The elevated cytokines, specifically cytokine-3 triggered by viral infections inhibit the activity of the anorexic hormone leptin, reinforcing weight gain [29]. Suppressed leptin signaling results in visceral adiposity and accumulated toxicity. Sedentary lifestyles with restricted opportunity for lymphatic drainage overload hepatic detoxification systems, promoting insulin and leptin resistance that disorganize central inhibitors and stimulators of appetite. In short, toxicity disrupts the balanced signaling interactions between the anorexic hormone leptin and the orexigenic hormone ghrelin, that are necessary for normal appetite, ultimately increasing caloric intake [30,31]. While leptin elevations within the normal range suppress appetite, excessive leptin is indicative of leptin resistance, a condition correlated with obesity [32,33]. Leptin resistance develops due to a defect in intracellular signaling and subsequent decreases in leptin transport across the blood–brain barrier (BBB) [34]. The paradox of hyperphagia and hyperleptinemia is quite common in obese patients [35]. Clinical research links CVD with abnormally low plasma leptin that is evidently involved in cardiovascular homeostasis [36].  Apparently, pathology emanates by either leptin deficiency or excess. Leptin plays an important role in cholesterol metabolism by its regulatory action upon cholesteryl esters [37]. Research has shown that stomach cells that produce the appetite stimulating hormone, ghrelin, are more abundant in morbidly obese patients [38].
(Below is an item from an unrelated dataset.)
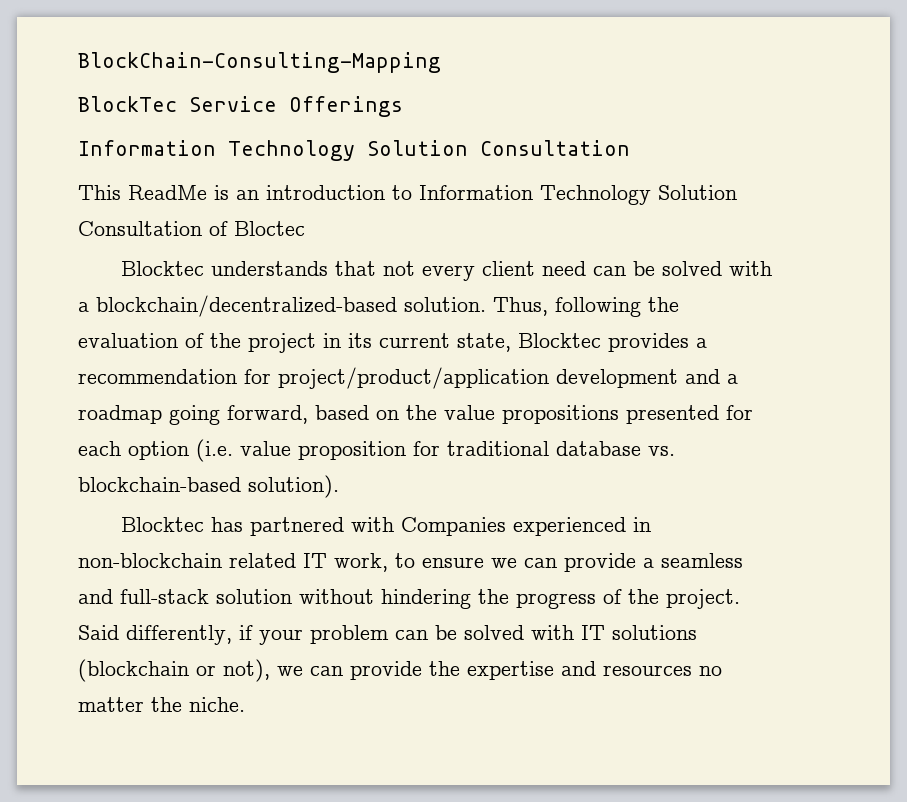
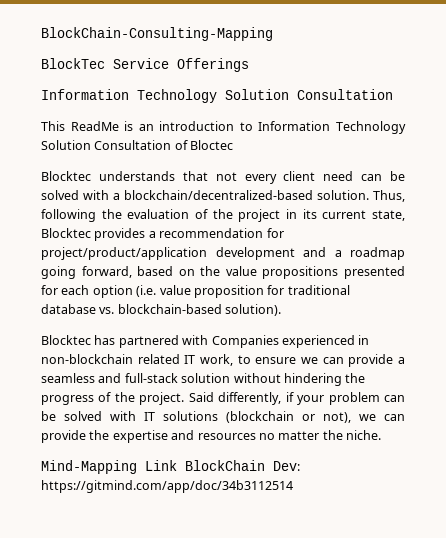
(245, 704) none -> [41,460,300,474] [41,480,293,493] // Mind-Mapping Link BlockChain Dev: https://gitmind.com/app/doc/34b3112514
Efforts to control the COVID-19 pandemic have currently resulted in restricted physical activity (PA). As previously mentioned, sedentary lifestyles suppress lymphatic drainage, allowing the accumulated toxicity to interfere with overall hormonal balance, exacerbating a number of medical conditions known to increase COVID-19 mortality rates, including diabetes, hypertension, CVD and respiratory diseases. There is a statistically significant inverse relationship between cardiorespiratory fitness (CRF) and all-cause mortality (p<0.05) [39]. PA enhances detoxification and has been accepted as an effective therapy for chronic diseases directly affecting physical health [40,41]. Inactivity results in inflammation, insulin resistance and exacerbation of cardiovascular risk factors [42,43]. Exercise has been shown to improve immunity [44]. Among other several benefits, exercise can reduce the risk of a generalized loss of skeletal muscle mass in older individuals, otherwise known as sarcopenia [45,46]. However, strenuous training may cause tissue breakdown, due to cortisol overproduction as a result of stressing the body [47]. Cortisol potentially contributes to CVD and type II diabetes by virtue of converting protein to glucose   [48]. Overtraining results in a negative cortisol/testosterone relationship where testosterone declines as cortisol increases. Since both low testosterone and elevated cortisol lead to overeating and low energy, the negative correlation between these two hormones may offset the benefits of exercise [49]. Excessive exercise has been associated to inflammation as a result of high amounts of muscle-derived IL-6 being released into the circulation [50].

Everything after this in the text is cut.